Airbnb, Amazon Land on French Senators’ Tax Radar as Sales Soar
Credit: Bloomberg Business
France is trying to squeeze more out of web businesses like EBay Inc., Amazon.com Inc. and Airbnb Inc.
Soaring online sales and the use of the Internet giants by smaller businessses as a marketplace for goods and services is prompting the French Senate to look for ways to collect more taxes from them and help Francois Hollande’s government narrow its budget gap.
French online sales may grow nearly 10 percent this year to 62 billion euros ($70 billion), according to the FEVAD, the country’s e-commerce business group. The Senate’s finance committee wants the state to get a bigger slice of that pie through value-added taxes, customs levies and a crackdown on companies using bases in fiscally favorable countries to do business in France.
“Technology and shopping habits are evolving at a crazy pace and tax laws must adapt,” Alberic de Montgolfier, France’s Senate Committee chairman who heads the special tax work group, said in an interview. “All vendors should be equal: those who sell in a physical store and those who do so in a digital one.”
The French effort is part of a global endeavor by countries from Australia to Germany to come to grips with the booming web-based shared economy and marketplaces not neatly framed by rules and regulations still largely based on bricks-and-mortar operations. Tax authorities are grappling with everything from figuring out how sales are calculated to tax evasion and fraud, as record numbers of consumers and businesses boost spending on the web.

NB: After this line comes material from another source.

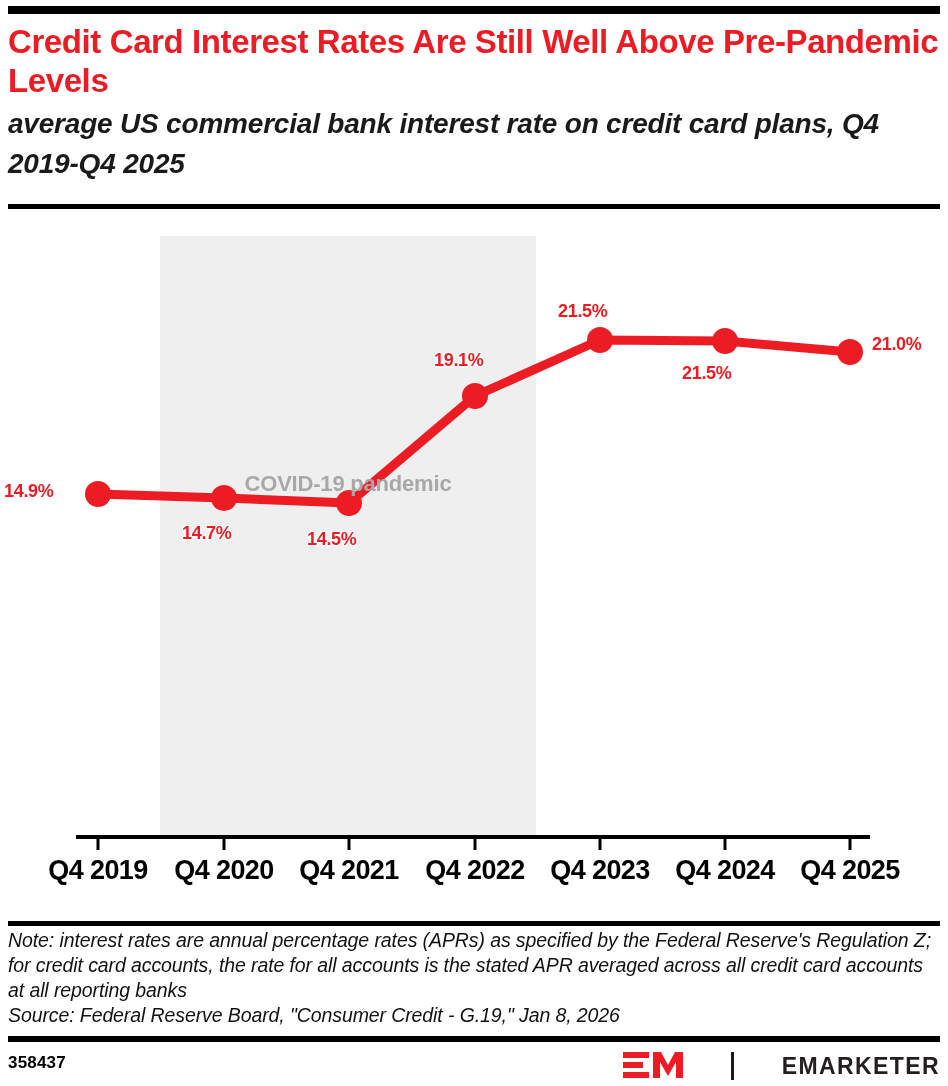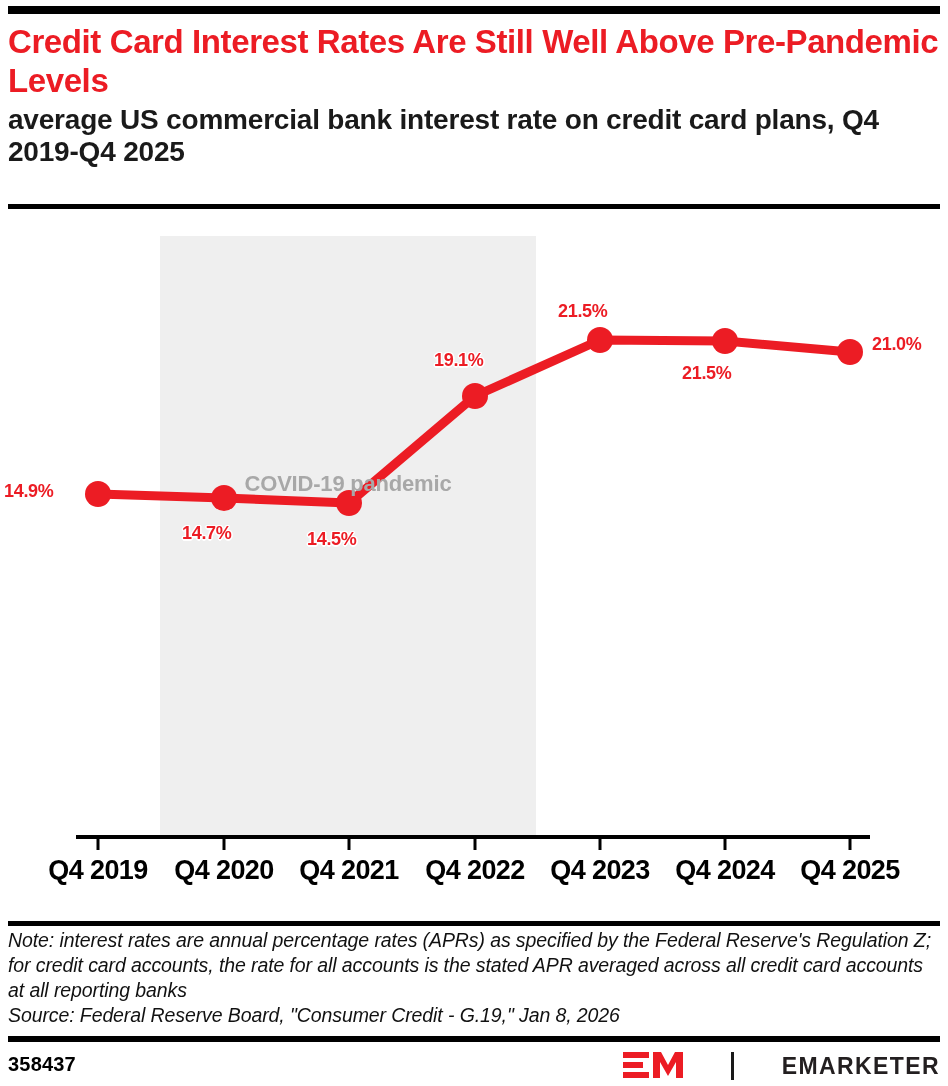"average US commercial bank interest" .chart-subtitle { font-style: none -> italic; line-height: 32px -> 40px }
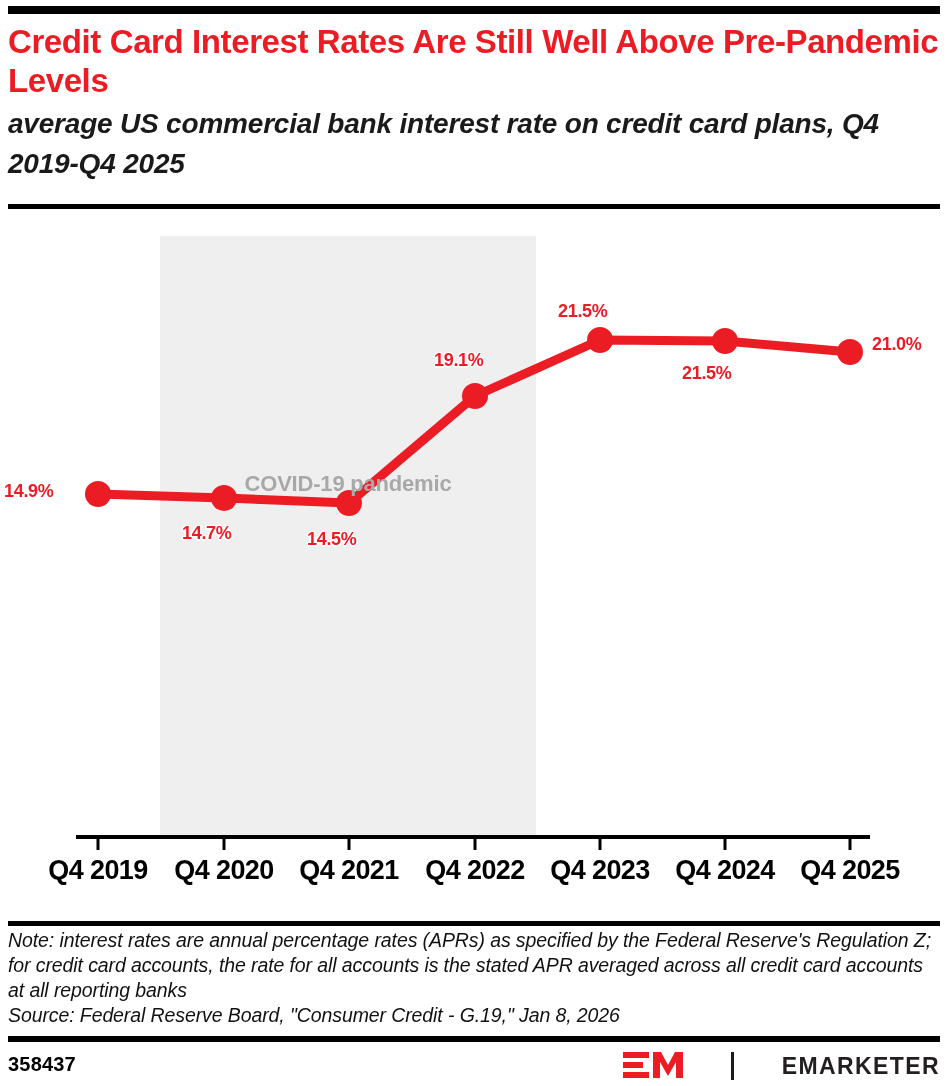"358437" .chart-id { font-size: 20px -> 17px }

Online sales to customers in Europe are expected to grow about 13 percent this year to 478 billion euros, with more than half in goods and the rest in services, according to a report released Tuesday by Brussels-based Ecommerce Europe, an industry association representing online retailers. Globally, online commerce will expand more than 20 percent this year to about to 1.76 trillion euros, it said.
The U.K., Germany and France represent 60 percent of Europe’s online retail operations. German sales are expected to grow 12 percent this year, while in the U.K. they’ll increase 13 percent, Ecommerce said. Cross-border purchases are expanding rapidly, it said.
“There is a tremendous change of scale,” said Pascal Saint-Amans, the top tax official at the Paris-based Organization for Economic Cooperation and Development. “It’s not just the size of the trade but also the nature of online business that modifies the notion of taxing,” He will outline in the fall the OECD plan to recast tax systems and adapt them to the global digital trade.
The EU Commission for its part will unveil on Wednesday an “action plan” for the 28 member states to align their corporate taxes as part of efforts to overhaul a long-stalled proposal for a “common consolidated corporate tax base.”
The plan targets global companies that optimize tax bills by basing regional headquarters in countries with low tax rates.
The French Senate group has been seeking allies in its endeavor, reaching out to the European Commission and to its German and Italian counterparts. The French plan, to be unveiled in September, targets both the shared economy and online marketplaces.
About 35 million people in France, more than half the population, shop online, according to FEVAD. Internet sales in France rose 14 percent in the first quarter from the same period last year, to 15.2 billion euros, says FEVAD, based on data from the seven most-used payment platforms, including Paypal Inc.
“If they find the philosopher’s stone, I want to see it!” Saint-Amans said. “Layers of complexity are piling up” in figuring out the tax base in the digital economy, he said.
Italy voted in a “Google tax” in 2013, but failed to apply it because of the complexity of auditing online companies. Australia and the U.K. are planning to establish a working group on ways to stop multinational companies diverting profits and avoiding taxes.
Companies including Apple Inc., Google Inc., Glencore Plc and Rio Tinto Group appeared at Australian hearings this month to determine whether multinationals pay their fair share of tax.
In France meanwhile, the seven-member group is reviewing tax services, and operations of Internet retailers like Amazon.com and EBay, payment systems like Paypal and Visa and shared economy companies like apartment rentals firm Airbnb, classified ads service Le Bon Coin or car-share site Drivy, for ways to more effectively tax the intangible economy.
“They want to clarify the rules: who is sharing or re-selling as an individual, who’s making a business of it, who should pay a tax on that,” Paulin Dementhon, chief executive officer of Drivy.com, France’s biggest online car-sharing and renting company, said in an interview. “It’s a positive move, but it will have to be done in a smart way or it will hurt the industry.”
The fastest-growing online sales are on made on so-called marketplaces provided by websites including EBay and Amazon. Thousands of third-party merchants give EBay and other online retailers a cut of each sale for using their platform. Amazon, Ebay and Paypal declined to comment on their tax situations.
In France such sales rose 66 percent in the first quarter according to Fevad. In 2014, market places sales are estimated to 2 billion euros out of 57 billion euros of Internet sales in France. The figure will soar this year, Fevad forecasts.
For the senators, the challenge is to come up with a new form of taxation for this new environment.
“Everything will be in the digital economy soon,” Saint-Amans said. “There is a need for a change of concept of the tax system. We will need to look at how states will exchange and collect data to move forward.”